Martinez Arias doesn’t see evidence that the neural crest cells are simply gene-driven. Rather, they snap into streaming migratory behavior just after vertebrate gastrulation, establish resident populations at particular locations, and set about building vital, complex structures (e.g., the complex, integrated anatomy of our head and face). Traditionally, the language used to describe this involves movements of neural crest cells to locations adjacent to epithelial cells where the migrants then receive signals that “induce” them to transform their activities and create a specific organ or shape. Martinez Arias sees these neural crest cell movements as far more dependent on the “choices” of the cells. He asks why, and how, the neural crest cells “choose” to migrate in the first place.

In Part Three, Martinez Arias engagingly tells the story of how a number of different researchers stumbled on the conditions that stimulate formation of gastruloids, little “creatures” with a predictable shape and a predictable gene expression geography. They’re not embryos, they don’t represent a known stage of embryonic development, and they won’t proceed through full development. Instead, they seem to present a bare “outline” of a bilaterian vertebrate body plan. Manipulating them in the lab allows the probing of questions about just what sort of conversations are going on among the cells to get them to this point, and what conversations are not going on, thwarting their further development. They present a gold mine of possible laboratory investigations (and, for now at least, avoid the political/legal complications of studying human embryos).

Throughout the book, Martinez Arias hints strongly at how his view of cellular activity fits with evolution. He sees the advent of multicellularity, at least among animals, as the watershed moment at which genes—which had been functioning as “simple” tools of single-celled organisms, providing appropriate responses to certain environmental limitations and opportunities—began to be used in cell-to-cell conversations using new gene products as signals, creating unlimited levels of complexity. He believes those conversations led to the movements of gastrulation and the resultant great diversity of animal body plans, likely happening during the Cambrian period.

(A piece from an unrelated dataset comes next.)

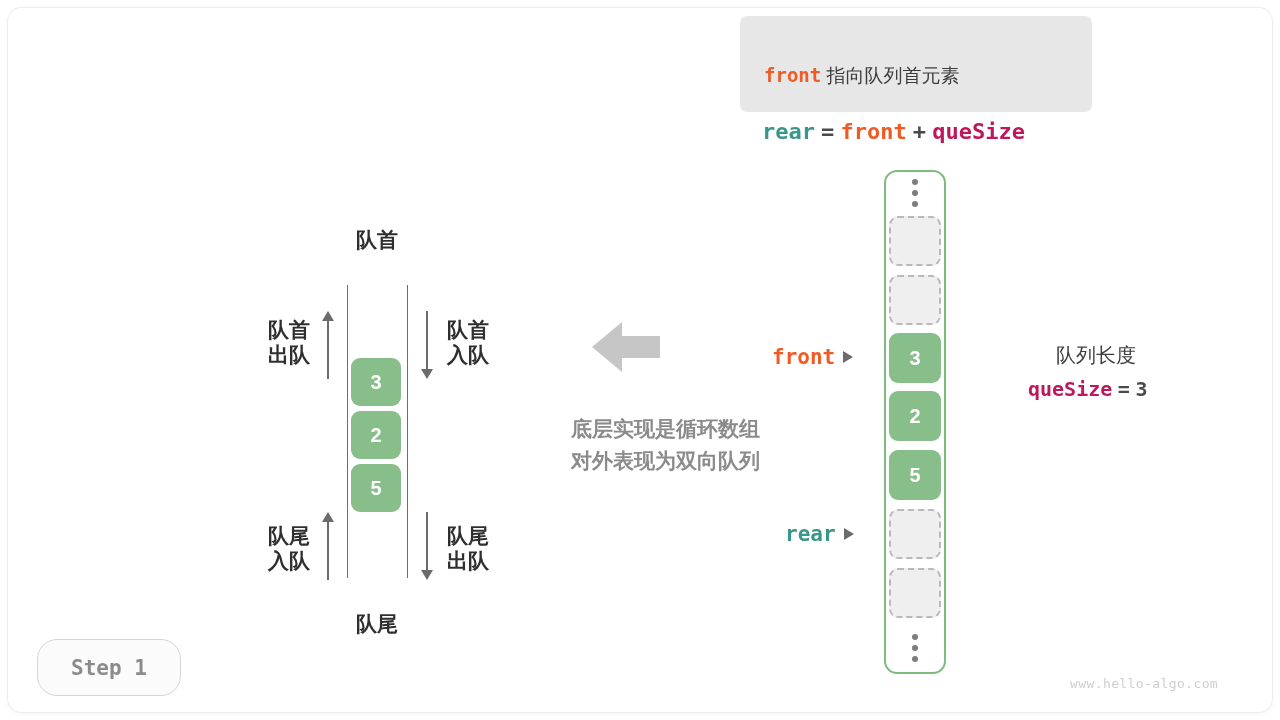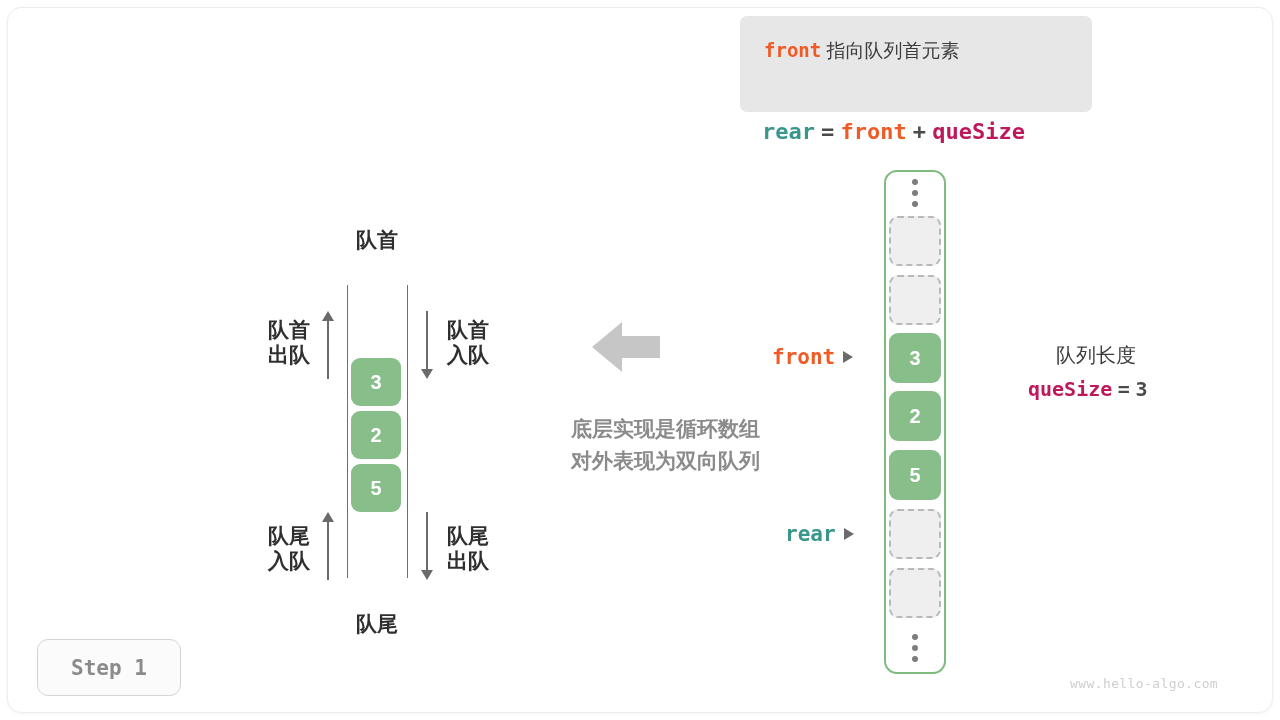"front 指向队列首元素" .legend-line { margin-top: none -> 25px }
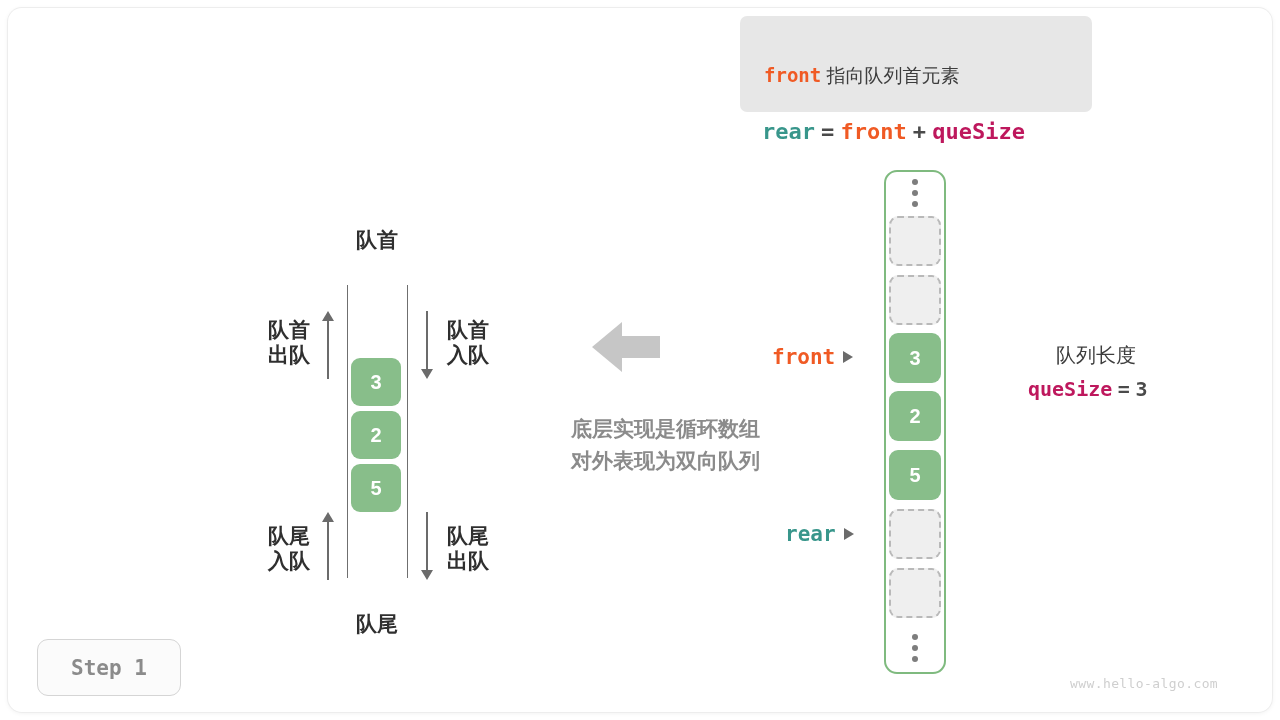"Step 1" #step-badge { border-radius: 11px -> 20px }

A major problem for The Master Builder is that we don’t yet have adequate language to describe what’s happening in and among cells as they go through complex embryonic development. Martinez Arias regularly employs active verbs that imply intelligence and will, using “choose” and “decide” frequently as cells order up the appropriate tool or material from the genomic catalog, then selectively employ the molecular product to accomplish an essential end. Unless we think cells are conscious, there must be some mechanistic link that looks like the “choosing” that’s going on. Martinez Arias has observed that many features of a cell’s immediate environment (the number, type, density, or texture of the neighboring cells, and physico-chemical properties of any substrate along which or in which the cells are acting) seem to trigger specific cell responses. But is that an example of the cell choosing or simply reacting? The mechanisms for these interactions are not fully known, as he freely admits. Despite the difficulty of talking of cells’ agency in developmental processes, Martinez Arias never suggests that there is some vital force behind development, and he is not sympathetic with any sort of intelligent design argument (p. 177). Martinez Arias simply suggests that we are only beginning to figure out how cells work together in the processes of building multicellular organisms. (For a quick information-packed introduction to this line of research, see Gorfinkiel and Martinez Arias, 2021.1 But reading The Master Builder is a lot more fun.)

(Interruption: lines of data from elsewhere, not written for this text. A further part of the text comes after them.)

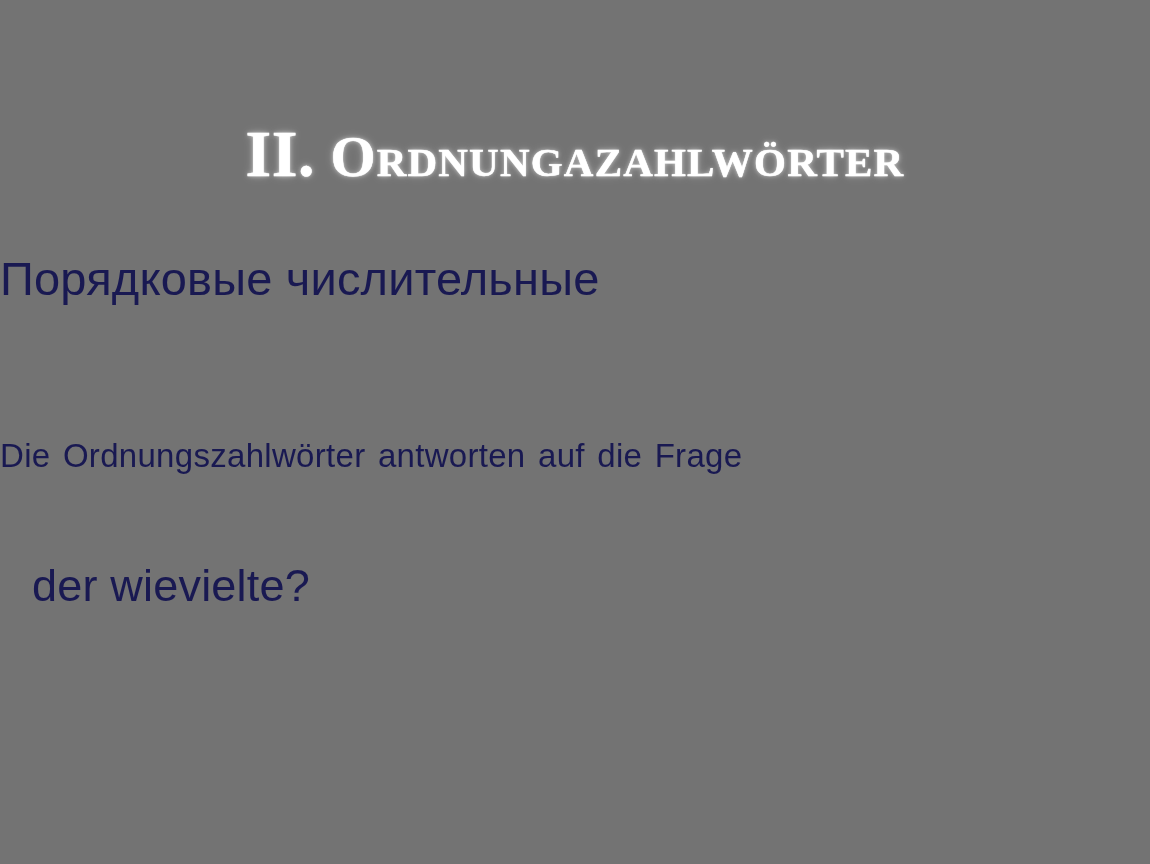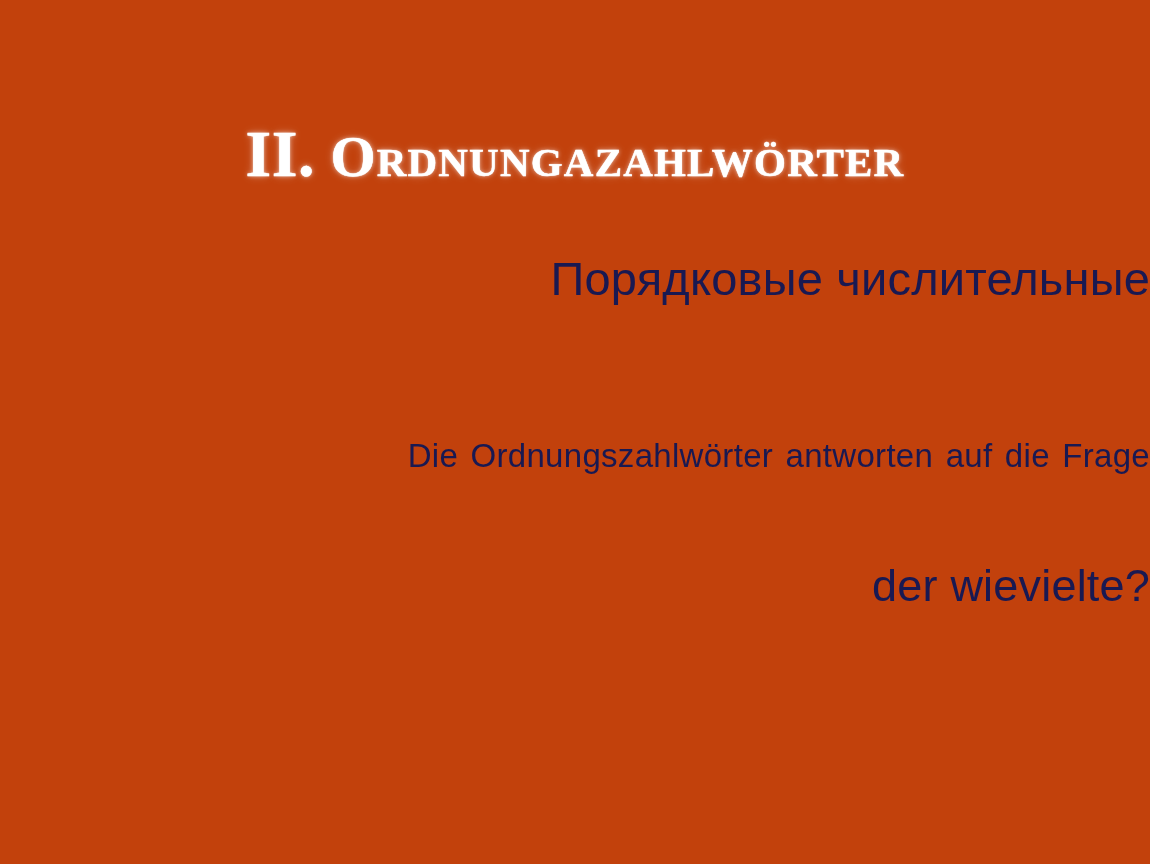"II. Ordnungazahlwörter" .slide { background: #c2410c -> #737373 }
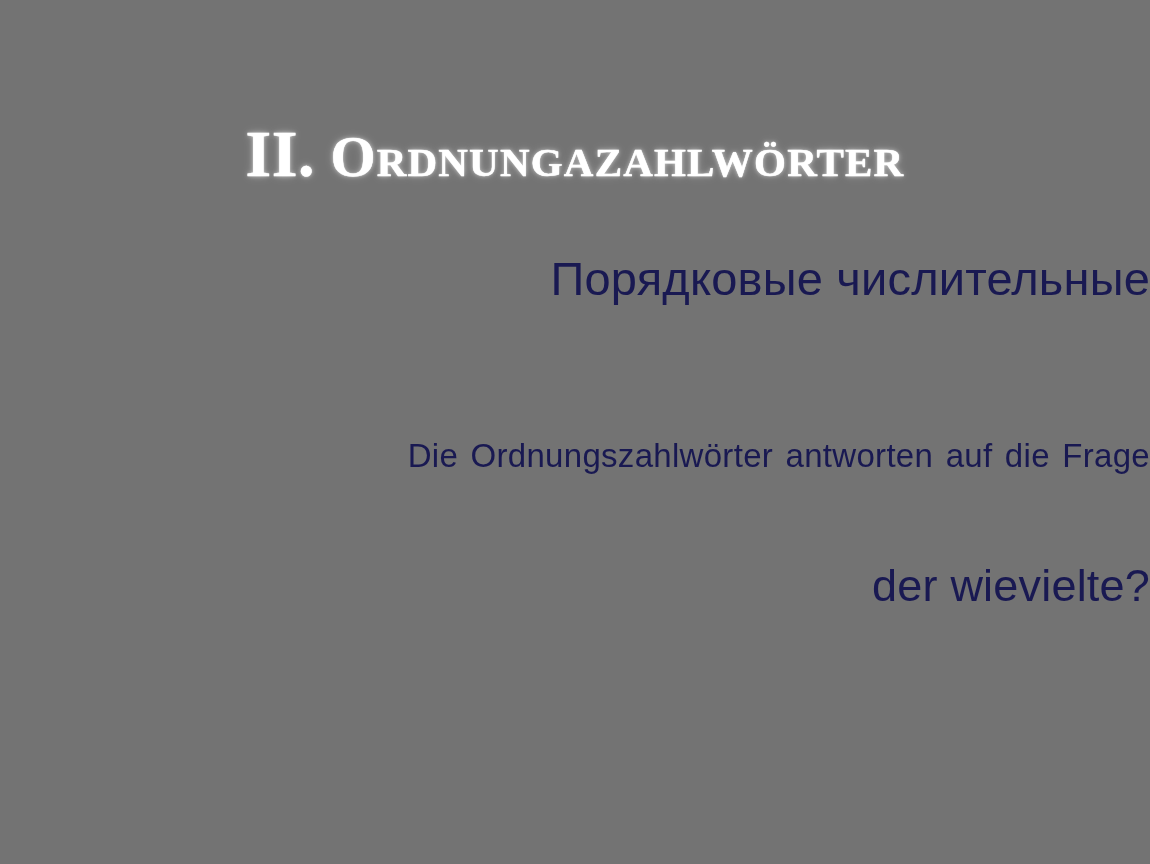"Порядковые числительные" .line { text-align: right -> left }
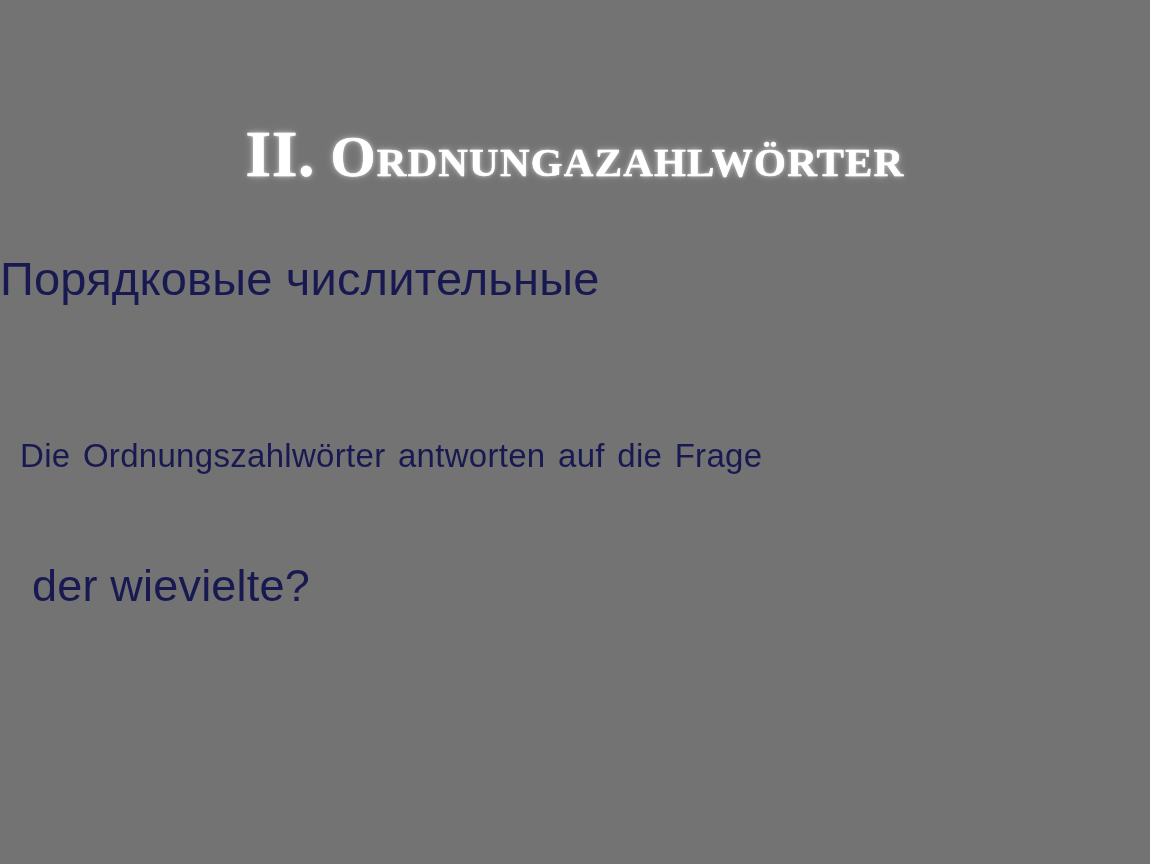"Die Ordnungszahlwörter antworten auf die" .line--question-intro { margin-left: 20px -> none }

Gastruloids open a window into asking a series of new questions that couldn’t be asked before. The Master Builder is a great read and an exciting introduction to this field of study.

Mark Terry, biology teacher (retired)
Northwest School
Seattle, WA
epatas@comcast.net
1

N. Gorfinkiel and A. Martinez Arias. 2021. The cell in the age of the genomic revolution: Cell regulatory networks. Cells and Development. 168 (2021): 203720.